Author: William M. Arkin
Publisher:
Published: 1989
Total Pages: 110
ISBN-13:
DOWNLOAD EBOOKAuthor: Samuel Moyn
Publisher: Harvard University Press
Published: 2012-03-05
Total Pages: 346
ISBN-13: 0674256522
DOWNLOAD EBOOKHuman rights offer a vision of international justice that today’s idealistic millions hold dear. Yet the very concept on which the movement is based became familiar only a few decades ago when it profoundly reshaped our hopes for an improved humanity. In this pioneering book, Samuel Moyn elevates that extraordinary transformation to center stage and asks what it reveals about the ideal’s troubled present and uncertain future.

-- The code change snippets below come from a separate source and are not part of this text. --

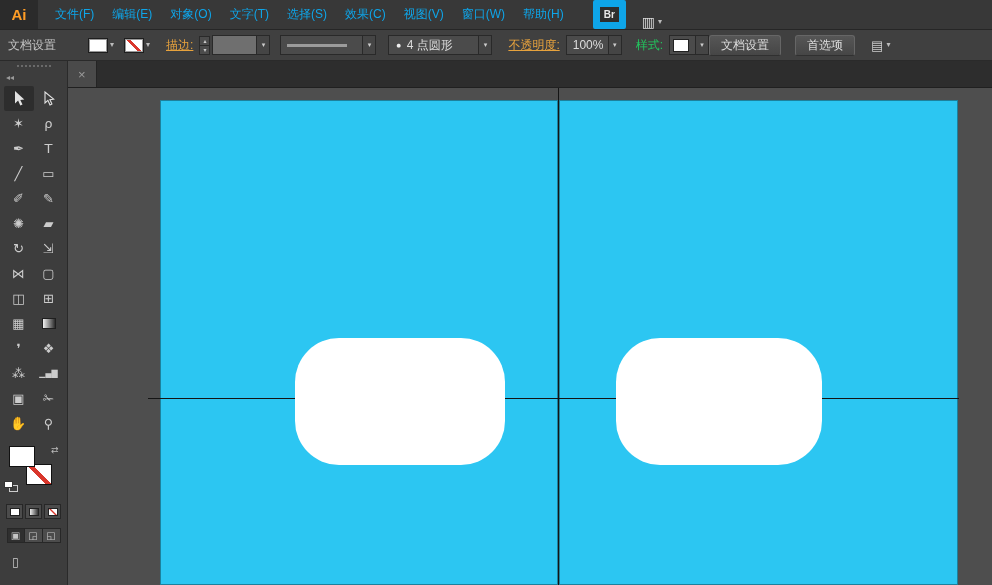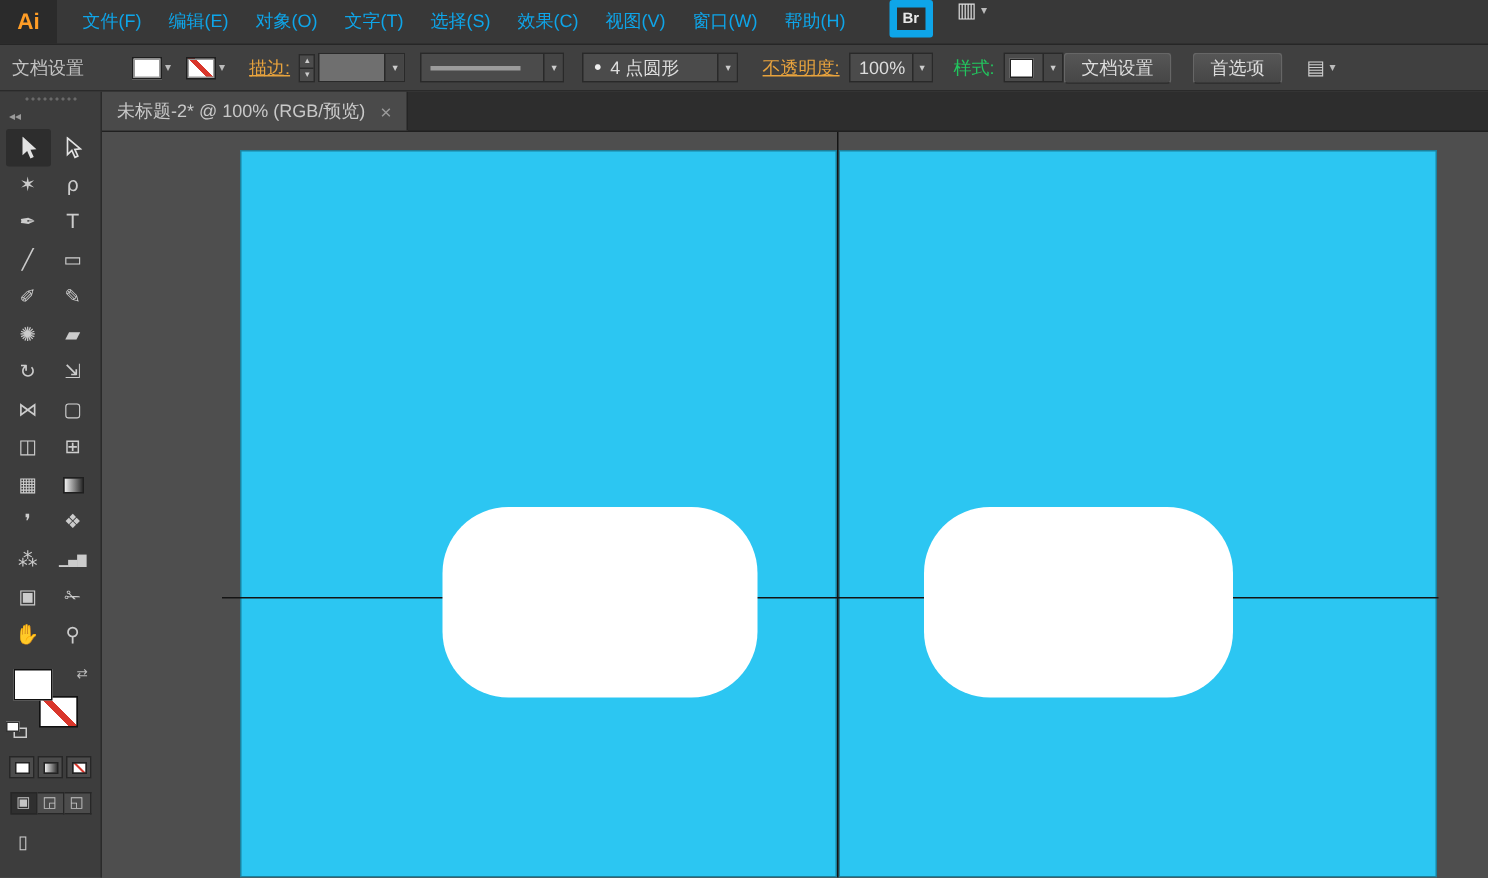--- a/index.html
+++ b/index.html
@@ -1,25 +1,25 @@
 <!DOCTYPE html>
 <html style="--accent-orange: #e8a33d; --artboard: #2cc6f2; --shape: #ffffff; --line: #141414; --canvas-bg: #4e4e4e;"><head>
 <meta charset="utf-8">
 <style>
   *{box-sizing:border-box;margin:0;padding:0}
   html,body{width:992px;height:585px;overflow:hidden;background:var(--canvas-bg,#4e4e4e);
     font-family:"Liberation Sans","DejaVu Sans",sans-serif}
 
   
   .menubar{position:absolute;left:0;top:0;width:992px;height:30px;background:#383838;
-    border-bottom:1px solid #262626;display:flex;align-items:flex-start;z-index:10}
+    border-bottom:1px solid #262626;display:flex;align-items:flex-end;z-index:10}
   .logo{width:38px;height:29px;background:#2b2b2b;color:#ff9d26;font-weight:bold;font-size:15px;
     display:flex;align-items:center;justify-content:center;margin-right:8px}
   .mi{color:#0ea5e9;font-size:12px;padding:0 9px;line-height:29px;cursor:default;white-space:nowrap}
-  .br{margin-left:20px;color:#e8e8e8;font-size:10px;font-weight:bold;border:5px solid #0ea5e9;
+  .br{margin-left:20px;color:#e8e8e8;font-size:10px;font-weight:bold;border:7px solid #0ea5e9;
     background:#2e2e2e;padding:2px 4px;border-radius:2px}
   .layout{margin-left:16px;display:flex;align-items:center;gap:3px;color:#cfcfcf}
   .gi{font-family:"DejaVu Sans",sans-serif;font-size:14px;color:#ddd;line-height:1}
   .da{font-family:"DejaVu Sans",sans-serif;font-size:8px;color:#bbb;line-height:1}
 
   
   .controlbar{position:absolute;left:0;top:30px;width:992px;height:31px;background:#404040;
     border-bottom:1px solid #2a2a2a;display:flex;align-items:center;z-index:10;font-size:12px}
   .status{color:#c3c3c3;margin-left:8px;white-space:nowrap}
   .cb-swatch-wrap{display:flex;align-items:center;gap:2px;margin-left:32px}
@@ -172,21 +172,20 @@
   <button class="btn">首选项</button>
 
   <span class="panel-btn">
     <span class="tg">▤</span>
     <span class="da">▾</span>
   </span>
 </div>
 
 <div class="tabbar">
   <div class="tab">
-    <span class="tab-title">未标题-2* @ 100% (RGB/预览)</span>
     <span class="tab-close">×</span>
   </div>
 </div>
 
 <div class="toolbar">
   <div class="tb-grip">
       <i></i>
     </div>
   <div class="tb-collapse">◂◂</div>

For some, human rights stretch back to the dawn of Western civilization, the age of the American and French Revolutions, or the post–World War II moment when the Universal Declaration of Human Rights was framed. Revisiting these episodes in a dramatic tour of humanity’s moral history, The Last Utopia shows that it was in the decade after 1968 that human rights began to make sense to broad communities of people as the proper cause of justice. Across eastern and western Europe, as well as throughout the United States and Latin America, human rights crystallized in a few short years as social activism and political rhetoric moved it from the hallways of the United Nations to the global forefront. It was on the ruins of earlier political utopias, Moyn argues, that human rights achieved contemporary prominence. The morality of individual rights substituted for the soiled political dreams of revolutionary communism and nationalism as international law became an alternative to popular struggle and bloody violence. But as the ideal of human rights enters into rival political agendas, it requires more vigilance and scrutiny than when it became the watchword of our hopes.